Sen. Isakson, Casey Continue Push to Support Children’s Hospitals

Staff Report From Georgia CEO

Friday, March 30th, 2018

U.S. Senators Johnny Isakson, R-Ga., and Bob Casey, R-Pa., have introduced the Children’s Hospital Graduate Medical Education Support Reauthorization Act to ensure that children’s hospitals have the support they need to provide adequate medical education for training of pediatricians and other residents. In Georgia, this would include Children’s Healthcare of Atlanta.
 
Specifically, this bipartisan legislation would reauthorize funding to the Children’s Hospitals Graduate Medical Education program.
 
“The health of children in Georgia and across the country is of utmost importance, and this continued investment through the Children’s Hospital Graduate Medical Education program will help ensure our pediatric workforce and healthcare facilities are receiving the support necessary to deliver quality care,” said Isakson.
 
“Children have very different medical needs from adults and it is essential that we have a specialized workforce to care for them,” said Casey. “Each year through this program, over 5,000 residents are trained to care for our youngest patients.”
 
The bipartisan legislation is cosponsored by U.S. Sens.
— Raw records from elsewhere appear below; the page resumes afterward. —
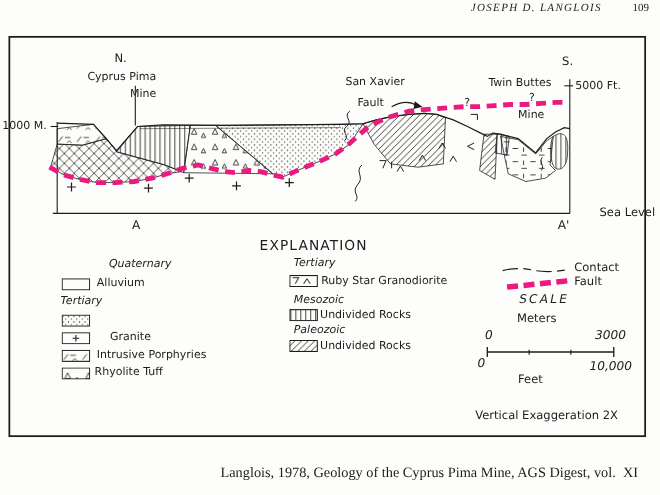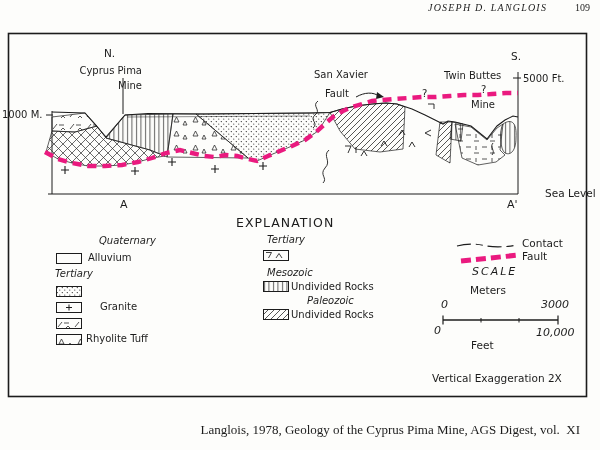"Ruby Star Granodiorite" div.lbl { html: none -> <div>Ruby Star Granodiorite</div> }
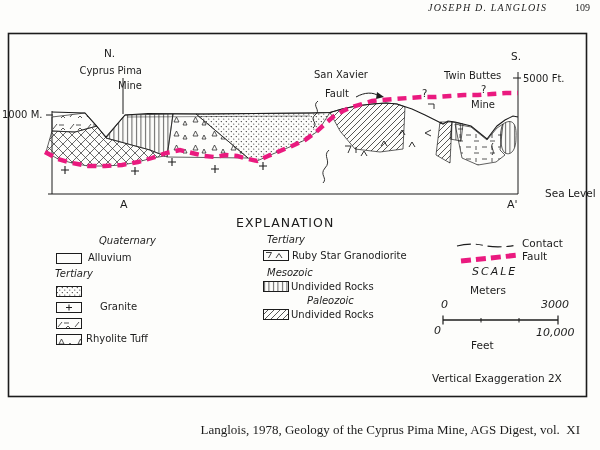"Paleozoic" div.lbl { margin-left: 40px -> none }
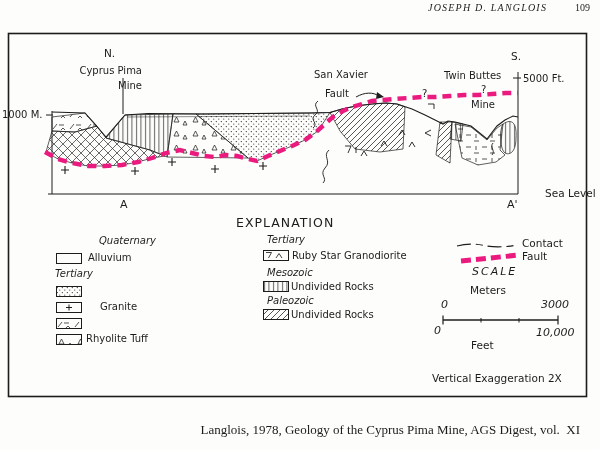"Intrusive Porphyries" div.lbl { html: none -> <div>Intrusive Porphyries</div> }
Richard Blumenthal, D-Conn., Roy Blunt, R-Mo., Sherrod Brown, D-Ohio, John Cornyn, R-Texas, Chris Murphy, D-Conn., David Perdue, R-Ga., Rob Portman, R-Ohio, Jack Reed, D-R.I., Pat Roberts, R-Kansas, Elizabeth Warren, D-Mass., and Sheldon Whitehouse, D-R.I.
 
For more than a decade, the Children’s Hospital Graduate Medical Education program has provided children’s teaching hospitals with federal support for job training for physicians who care for children. The program was first enacted by Congress in 1999 with bipartisan support and has been reauthorized three times since then, each time with broad bipartisan support. The program provides funding to more than 50 freestanding children’s hospitals around the country to support the training of pediatricians and other residents.
 
Before the Children’s Hospital Graduate Medical Education program was created, the number of residents who trained in freestanding children’s hospitals declined by more than 13 percent. The Children’s Hospital Graduate Medical Education program has reversed that trend, and today these hospitals train approximately half of all pediatricians.